(Revision comparison data)

======

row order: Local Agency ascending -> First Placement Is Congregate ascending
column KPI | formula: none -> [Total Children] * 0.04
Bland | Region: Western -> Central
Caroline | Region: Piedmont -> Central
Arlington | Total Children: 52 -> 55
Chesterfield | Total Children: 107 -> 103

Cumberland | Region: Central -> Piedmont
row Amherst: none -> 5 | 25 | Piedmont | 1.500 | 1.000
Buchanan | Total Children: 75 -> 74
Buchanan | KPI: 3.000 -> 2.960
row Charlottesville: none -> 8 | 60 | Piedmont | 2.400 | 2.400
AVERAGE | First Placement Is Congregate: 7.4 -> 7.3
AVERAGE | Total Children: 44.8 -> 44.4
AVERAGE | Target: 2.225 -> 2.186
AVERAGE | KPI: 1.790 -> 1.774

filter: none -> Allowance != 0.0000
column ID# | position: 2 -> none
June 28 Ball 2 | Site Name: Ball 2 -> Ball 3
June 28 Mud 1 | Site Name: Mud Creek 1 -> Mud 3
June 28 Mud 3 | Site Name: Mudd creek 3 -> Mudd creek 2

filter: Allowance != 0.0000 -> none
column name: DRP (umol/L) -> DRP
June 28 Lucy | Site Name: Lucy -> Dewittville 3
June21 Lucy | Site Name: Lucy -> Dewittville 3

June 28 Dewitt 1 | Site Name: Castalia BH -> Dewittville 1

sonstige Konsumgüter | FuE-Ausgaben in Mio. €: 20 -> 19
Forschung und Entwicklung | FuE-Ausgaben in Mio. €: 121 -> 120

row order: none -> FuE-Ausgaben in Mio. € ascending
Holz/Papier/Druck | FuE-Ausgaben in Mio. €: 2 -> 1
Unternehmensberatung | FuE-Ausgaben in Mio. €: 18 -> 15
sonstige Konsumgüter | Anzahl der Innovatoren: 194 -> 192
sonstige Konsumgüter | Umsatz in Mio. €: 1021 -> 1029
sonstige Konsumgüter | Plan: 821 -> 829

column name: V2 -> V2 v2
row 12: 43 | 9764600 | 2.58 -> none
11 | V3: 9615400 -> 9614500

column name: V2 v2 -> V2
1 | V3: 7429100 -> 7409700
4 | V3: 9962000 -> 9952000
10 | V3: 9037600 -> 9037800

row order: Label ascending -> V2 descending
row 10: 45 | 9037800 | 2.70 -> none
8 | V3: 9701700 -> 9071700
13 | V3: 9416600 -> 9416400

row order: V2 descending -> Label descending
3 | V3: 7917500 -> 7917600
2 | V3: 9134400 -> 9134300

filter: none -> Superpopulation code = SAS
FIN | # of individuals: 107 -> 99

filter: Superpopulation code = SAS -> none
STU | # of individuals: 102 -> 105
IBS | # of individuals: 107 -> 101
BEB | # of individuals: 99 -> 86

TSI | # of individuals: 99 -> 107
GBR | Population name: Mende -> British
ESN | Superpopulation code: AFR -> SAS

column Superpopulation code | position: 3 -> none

======

§ EXERCISE INSTRUCTIONS
Retype only the stretch of lines above starting at the one with "June 28 Dewitt" and stopping at the one with "sonstige Konsumgüter | Umsatz", exactly as written, with both kept.

§ WRITTEN SOLUTION
June 28 Dewitt 1 | Site Name: Castalia BH -> Dewittville 1

sonstige Konsumgüter | FuE-Ausgaben in Mio. €: 20 -> 19
Forschung und Entwicklung | FuE-Ausgaben in Mio. €: 121 -> 120

row order: none -> FuE-Ausgaben in Mio. € ascending
Holz/Papier/Druck | FuE-Ausgaben in Mio. €: 2 -> 1
Unternehmensberatung | FuE-Ausgaben in Mio. €: 18 -> 15
sonstige Konsumgüter | Anzahl der Innovatoren: 194 -> 192
sonstige Konsumgüter | Umsatz in Mio. €: 1021 -> 1029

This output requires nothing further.